Jahin Ifteasam Islam, Khatun Munni, Islam Md Tarequl, Rahman Md Wahidur, Raka Ishrat Zahan
Department of Computer Science and Engineering, Khwaja Yunus Ali University, Sirajganj, Bangladesh.
Department of Computer Science and Engineering, Mawlana Bhasani Science & Technology University, Tangail, Bangladesh.
Data Brief. 2023 Dec 28;52:110018. doi: 10.1016/j.dib.2023.110018. eCollection 2024 Feb.
This study presents a recently compiled dataset called "BDHusk," which encompasses a wide range of husk images representing eight different husk species as a component of cattle feed sourced from different locales in Sirajganj, Bangladesh. The following are eight husk species: Oryza sativa, Zea mays, Triticum aestivum, Cicer arietinum, Lens culinaris, Glycine max, Lathyrus sativus, and Pisum sativum var. arvense L. Poiret. This dataset consists of a total of 2,400 original images and an additional 9,280 augmented images, all showcasing various husk species. Every single one of the original images was taken with the right backdrop and in enough amount of natural light. Every image was appropriately positioned into its respective subfolder, enabling a wide variety of machine learning and deep learning models to make the most effective use of the images. By utilizing this extensive dataset and employing various machine learning and deep learning techniques, researchers have the potential to achieve significant advancements in the fields of agriculture, food and nutrition science, environmental monitoring, and computer sciences. This dataset allows researchers to improve cattle feeding using data-driven methods. Researchers can improve cattle health and production by improving feed compositions. Furthermore, it not only presents potential for substantial advancements in these fields but also serves as a crucial resource for future research endeavors.

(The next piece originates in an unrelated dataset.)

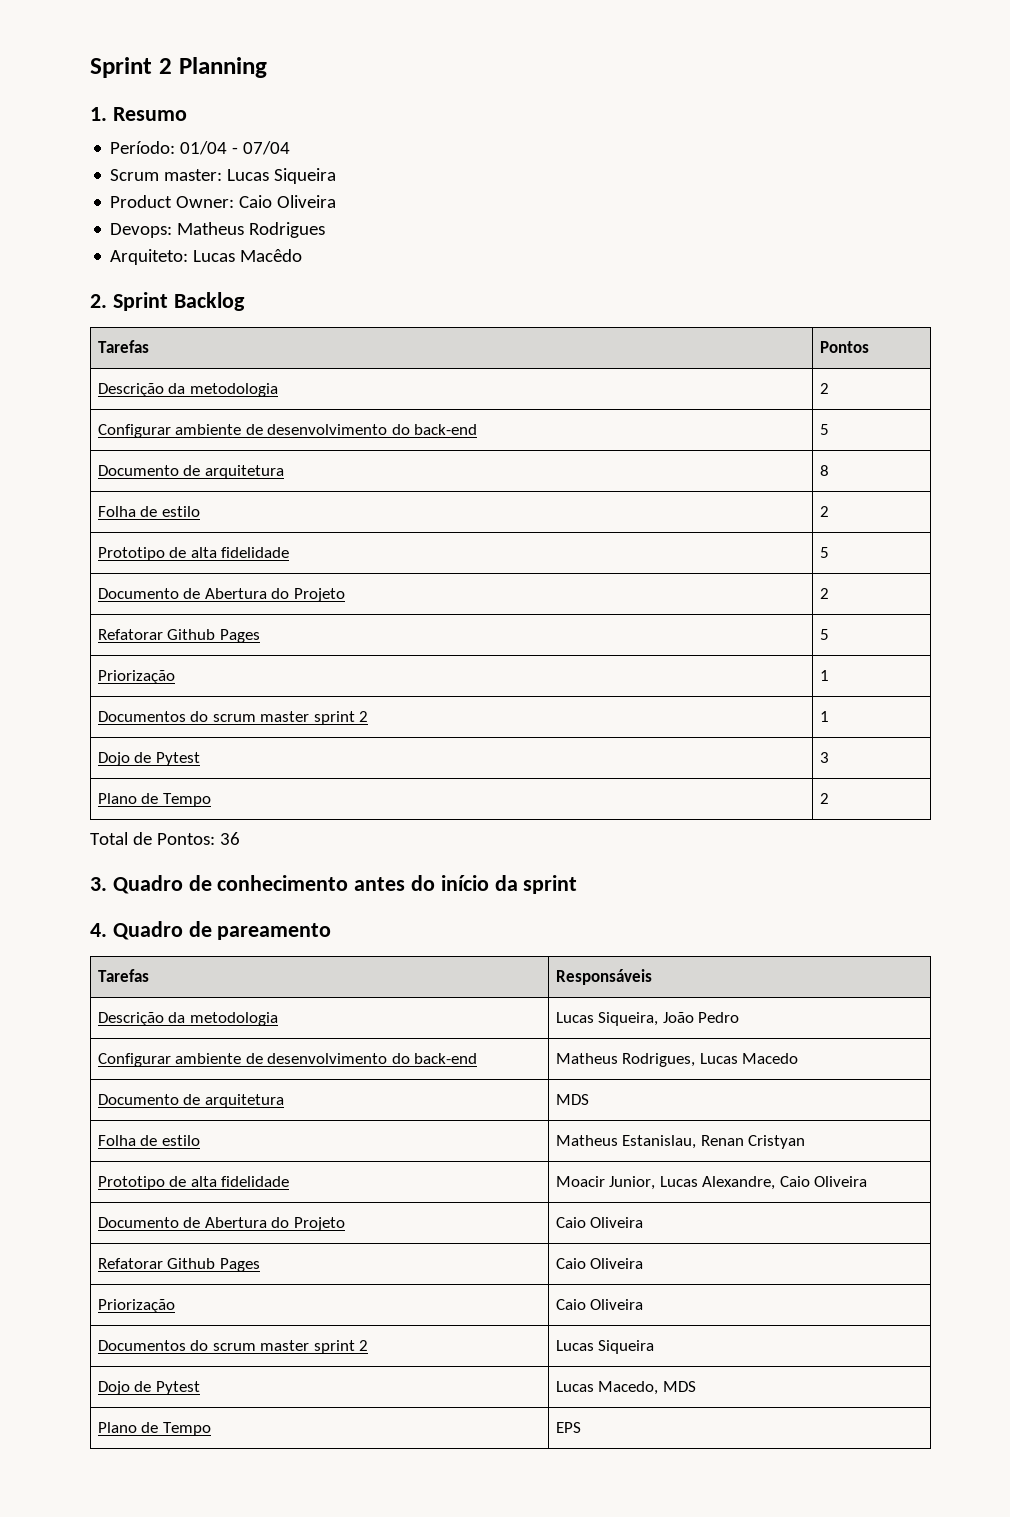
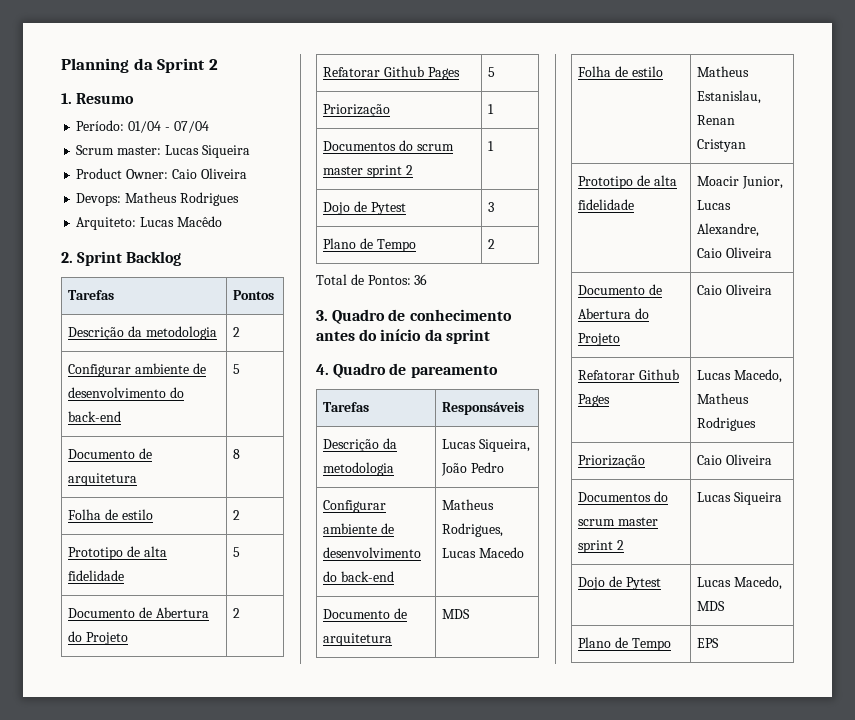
- Sprint 2 Planning
+ Planning da Sprint 2
- Refatorar Github Pages | Caio Oliveira
+ Refatorar Github Pages | Lucas Macedo, Matheus Rodrigues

本研究展示了一个最近汇编的数据集,名为“BDHusk”,它包含了代表八种不同谷壳种类的广泛谷壳图像,这些谷壳是来自孟加拉国锡拉杰甘杰不同地区的牛饲料的组成部分。以下是这八种谷壳种类:水稻、玉米、普通小麦、鹰嘴豆、小扁豆、大豆、草豌豆和野豌豆。这个数据集总共包含2400张原始图像和另外9280张增强图像,所有图像都展示了各种谷壳种类。每一张原始图像都是在合适的背景下,在充足的自然光下拍摄的。每幅图像都被适当地放置到各自的子文件夹中,使得各种机器学习和深度学习模型能够最有效地利用这些图像。通过利用这个广泛的数据集并采用各种机器学习和深度学习技术,研究人员有潜力在农业、食品与营养科学、环境监测和计算机科学领域取得重大进展。这个数据集使研究人员能够使用数据驱动的方法改善牛的饲养。研究人员可以通过改进饲料成分来改善牛的健康状况和产量。此外,它不仅为这些领域的重大进展提供了潜力,而且还作为未来研究工作的关键资源。